By anyone’s definition, by any measure, right now we have a crisis at our southern border.Former Homeland Security Secretary Jeh Johnson, March 30, 2019 on foxnews.com
First of all, this post is not about the best plan of action regarding illegal immigration. This article is about the arguments for and against suspending aid to the Northern Triangle of countries (Honduras, Guatemala and El Salvador)
Last Friday, President Trump ended aid payments to Honduras, Guatemala and El Salvador. The president’s argument is “We were paying them tremendous amounts of money, and we’re not paying them anymore because they haven’t done a thing for us.” So Mr. Trump’s argument is basically, we’re paying for a service, we’re not receiving the service we’ve paid for, so we’ll stop paying.
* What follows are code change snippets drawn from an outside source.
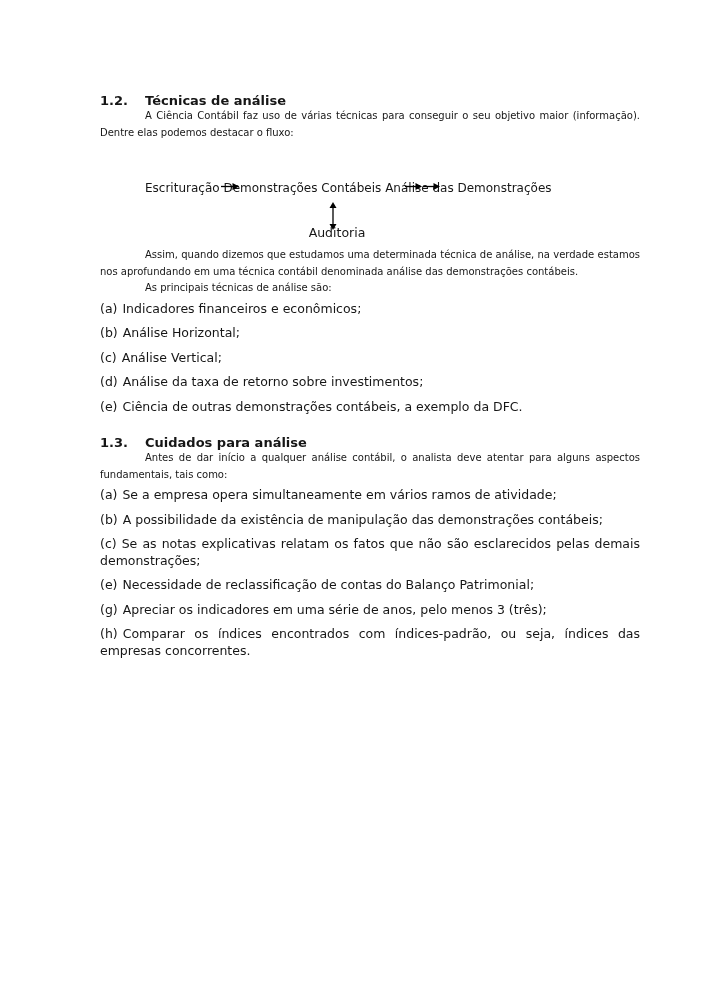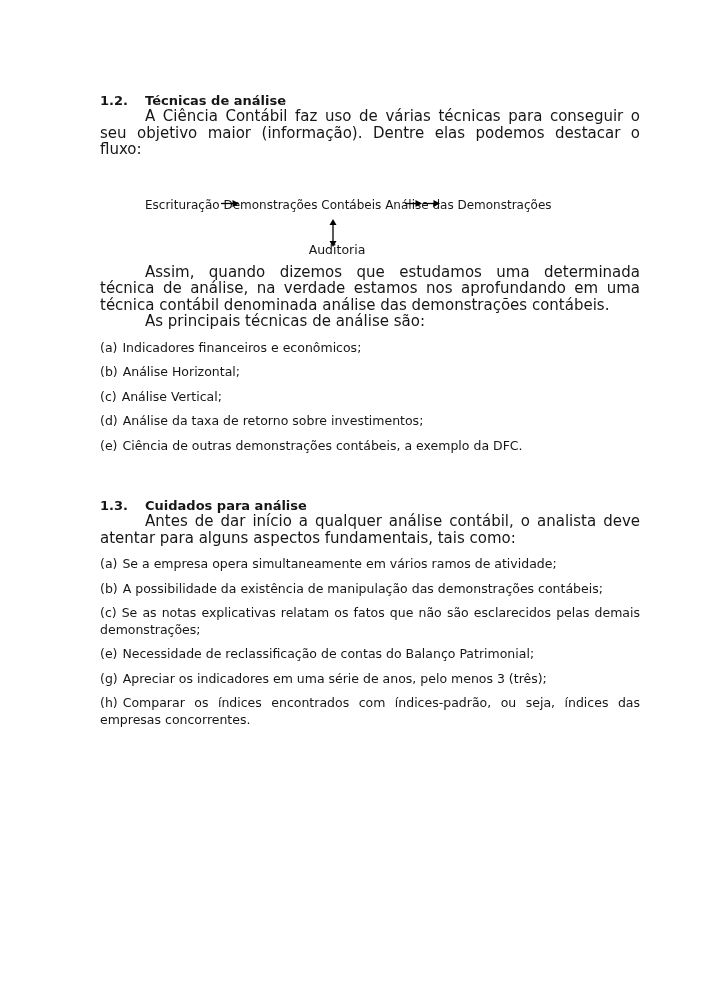"A Ciência Contábil faz uso" p.body-par { font-size: 15px -> 10px }
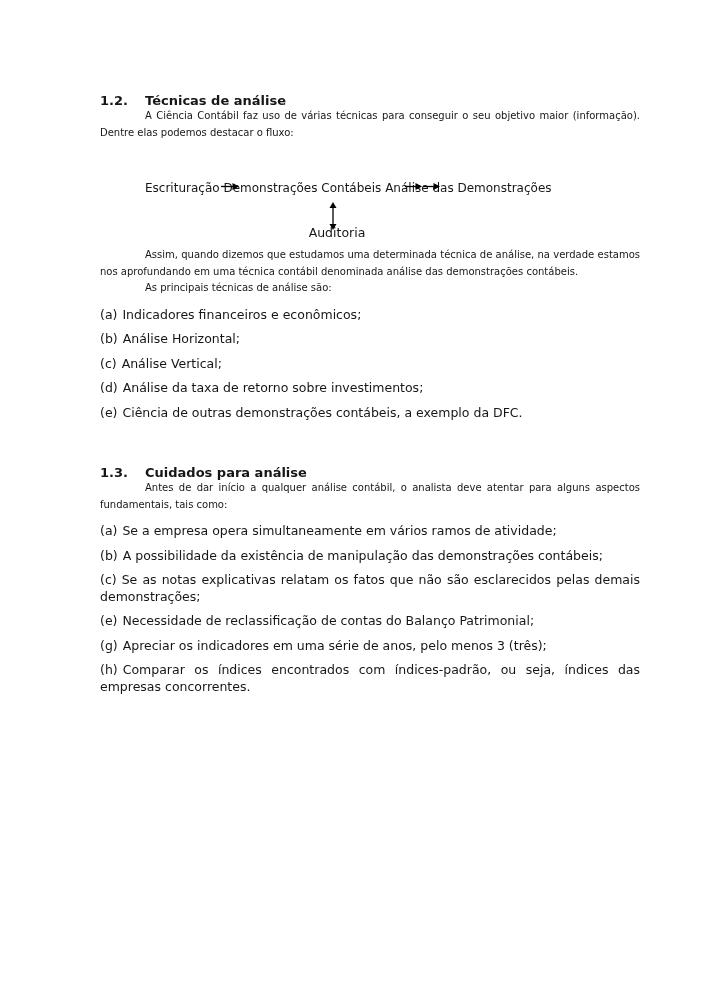"(a) Indicadores financeiros e" p.li.first { margin-top: 10px -> 4px }
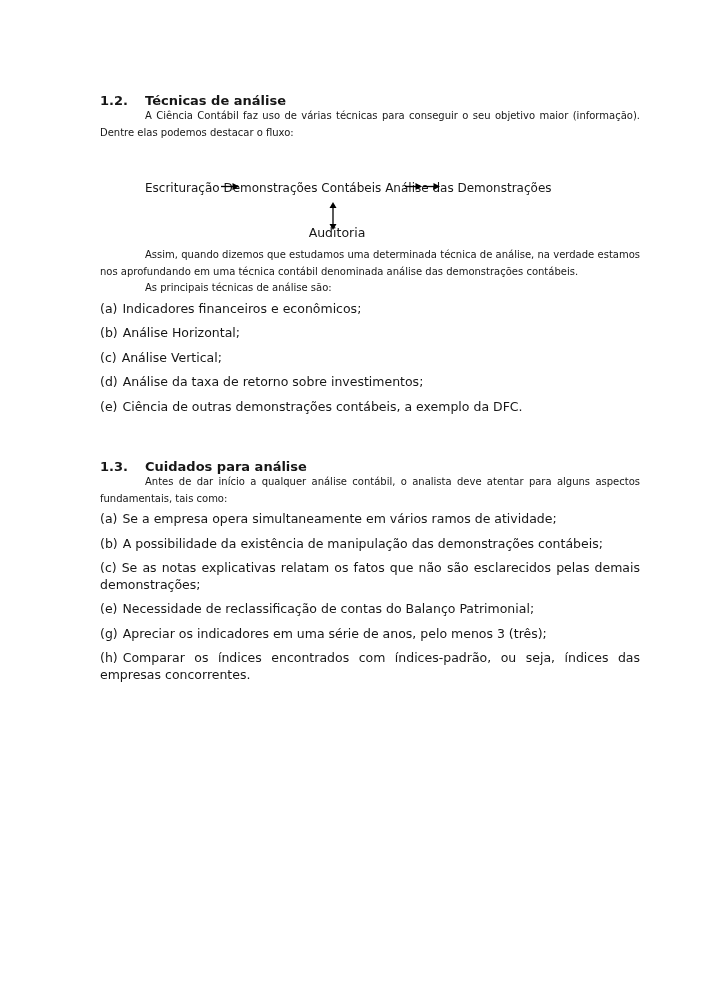"1.3. Cuidados para análise" .sec-heading.second { margin-top: 44px -> 20px }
As I understand it, the presidents critics on this issue argue that cutting foreign aid to these countries will only exacerbate the problems that are driving people to attempt the migration.
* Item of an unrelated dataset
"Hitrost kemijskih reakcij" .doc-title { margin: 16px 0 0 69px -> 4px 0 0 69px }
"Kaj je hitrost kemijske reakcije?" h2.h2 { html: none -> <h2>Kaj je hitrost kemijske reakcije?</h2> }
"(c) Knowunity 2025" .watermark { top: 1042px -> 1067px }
Seems simple, right? Continue with aid to prevent people from making the long and dangerous migration, or end the aid and try to stop them at the border.
But here’s the thing…it’s not that simple.
In his book, Confessions of an Economic Hit Man, John Perkins described how and why aid is provided to other countries. Basically, foreign aid does a few things. First, it gives the leader of the recipient nation the opportunity to skim a bit off the top to the benefit of themselves, their friends and their family. Secondly, it usually is tied to some kind of project or program where an American corporation will receive a good chunk of the funds. Finally, foreign aid payments buy diplomatic support for the US government. On occasion, foreign aid funds are used to provide humanitarian aid.
If the governments that receive the aid used it in ways to actually improve their society, we probably wouldn’t have as many people migrating for economic reasons.